Tidal icon indicating copy to clipboard operation
Tidal copied to clipboard

Text instead of String throughout Tidal

Open dktr0 opened this issue 3 years ago • 10 comments

If we could use Text instead of String wherever possible, throughout the Tidal codebase, that would translate into performance advantages when Tidal code is run in the browser (ie. in Estuary). Happy to help do this re-factor if there's support for it! (Having done it a while ago in the evolution of the Estuary codebase already...)

dktr0 avatar Nov 26 '21 00:11 dktr0

Yes sounds good. Have a look at the existing benchmarking suite before / after to see what difference it makes.

yaxu avatar Nov 26 '21 06:11 yaxu

It would be good to do some profiling too. This looks useful: https://hackage.haskell.org/package/profiterole

When you say help refactor, do you mean do the whole job? :) That would be great if you already have a handle on what is involved. With overloaded strings already on for everyone I expect there won't be any changes to the ui. I'm interested in optimisation at the moment as I'm working on tidal on the low powered pi zero. Are there particular concerns for estuary beyond a general need for optimisation due to being in a javascript vm?

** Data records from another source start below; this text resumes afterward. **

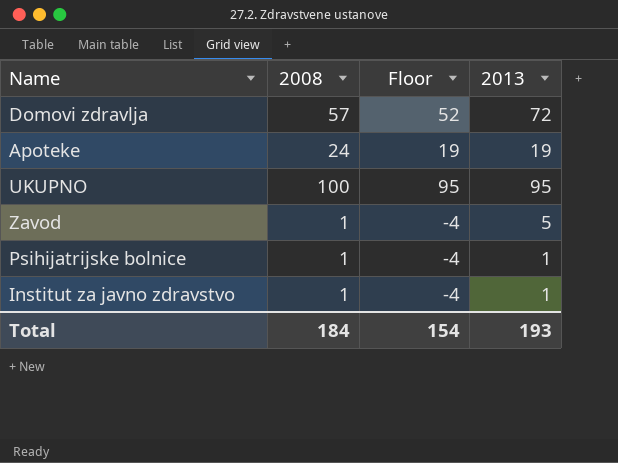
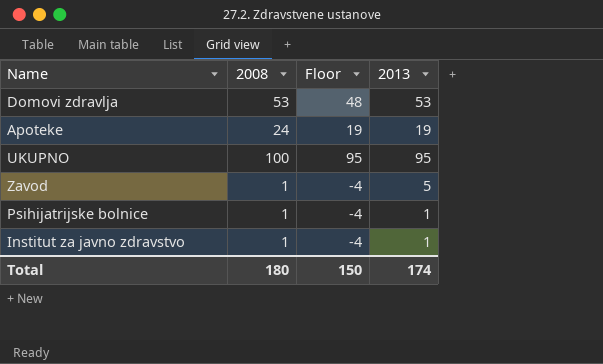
Domovi zdravlja | 2008: 57 -> 53
Domovi zdravlja | Floor: 52 -> 48
Domovi zdravlja | 2013: 72 -> 53
Total | 2008: 184 -> 180
Total | Floor: 154 -> 150
Total | 2013: 193 -> 174

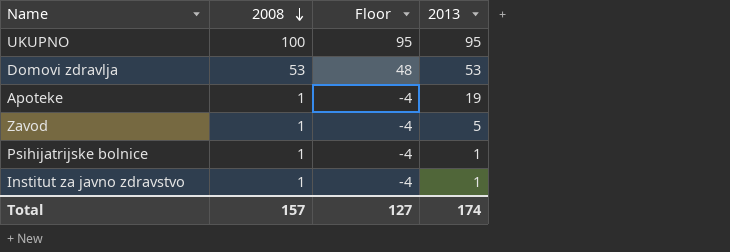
row order: none -> 2008 descending
Apoteke | 2008: 24 -> 1
Apoteke | Floor: 19 -> -4
Total | 2008: 180 -> 157
Total | Floor: 150 -> 127

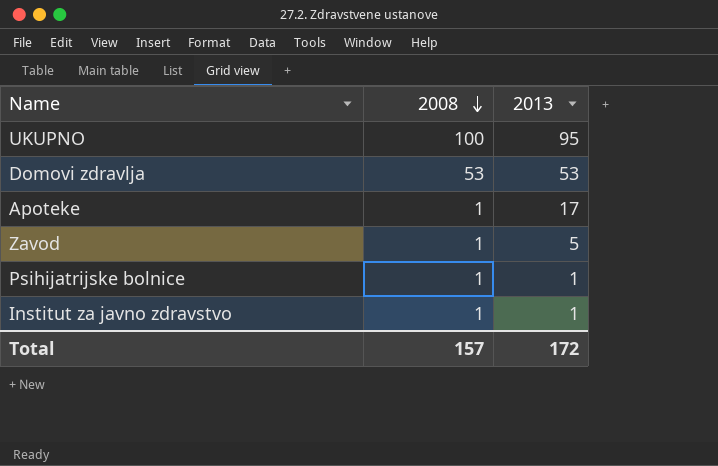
column Floor | formula: [2008] - 5 -> none
Apoteke | 2013: 19 -> 17
Total | 2013: 174 -> 172

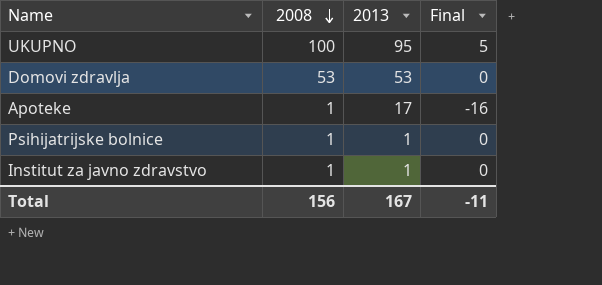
column Final | formula: none -> [2008] - [2013]
row Zavod: 1 | 5 -> none
Total | 2008: 157 -> 156
Total | 2013: 172 -> 167

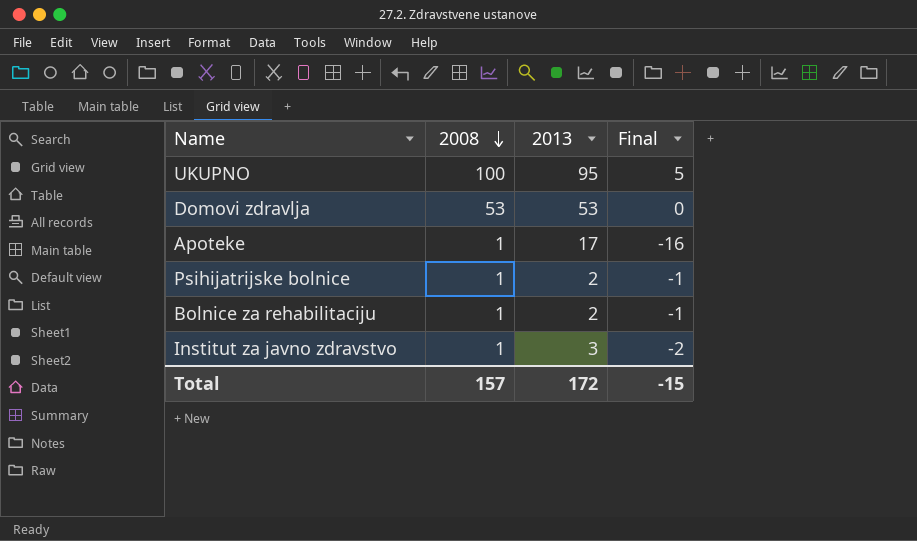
Psihijatrijske bolnice | 2013: 1 -> 2
Psihijatrijske bolnice | Final: 0 -> -1
row Bolnice za rehabilitaciju: none -> 1 | 2 | -1
Institut za javno zdravstvo | 2013: 1 -> 3
Institut za javno zdravstvo | Final: 0 -> -2
Total | 2008: 156 -> 157
Total | 2013: 167 -> 172
Total | Final: -11 -> -15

yaxu avatar Nov 26 '21 10:11 yaxu

Yeah, I can take a look at "the whole thing". It might not be such a big job - the thorniest parts will probably be those connected to parsing (eg. mini-notation), where the gains/benefits are also somewhat smaller (lists being not terrible when you are looking ahead a few characters at a time). The String vs. Text thing is low-hanging fruit in terms of optimizing for Estuary - Strings in GHCJS (like in GHC) are linked lists (one node per character...) so even something like "Tidal" becomes a whole nested structure of objects within objects, while Text is mapped directly onto an underlying JS string.

dktr0 avatar Nov 26 '21 17:11 dktr0

As to other concerns... not really. I think the performance-challenged environment of the browser definitely exposes performance costs that might seem negligible otherwise. I have the impression one general source of slowdown is situations where "variants" of underlying patterns are calculated and then combined (eg. in a way which discards much of the information from one or other of the variants/paths), which adds up to exponential costs when there's several layers worth of such operations. I'm not sure how much possibility for optimization there is there though... might just be the unavoidable cost of such things!

dktr0 avatar Nov 26 '21 17:11 dktr0

Starting another project with PureScript... I am curious how much of a difference that will make to the performance of otherwise comparable code. Nothing to report yet though...

dktr0 avatar Nov 26 '21 17:11 dktr0

Yes. Put on the iron Shirt, and chase Strings out of Earth.

I was looking into Haskell profiling (and visualising the profile) recently. https://hackage.haskell.org/package/ghc-prof-flamegraph makes nice pictures.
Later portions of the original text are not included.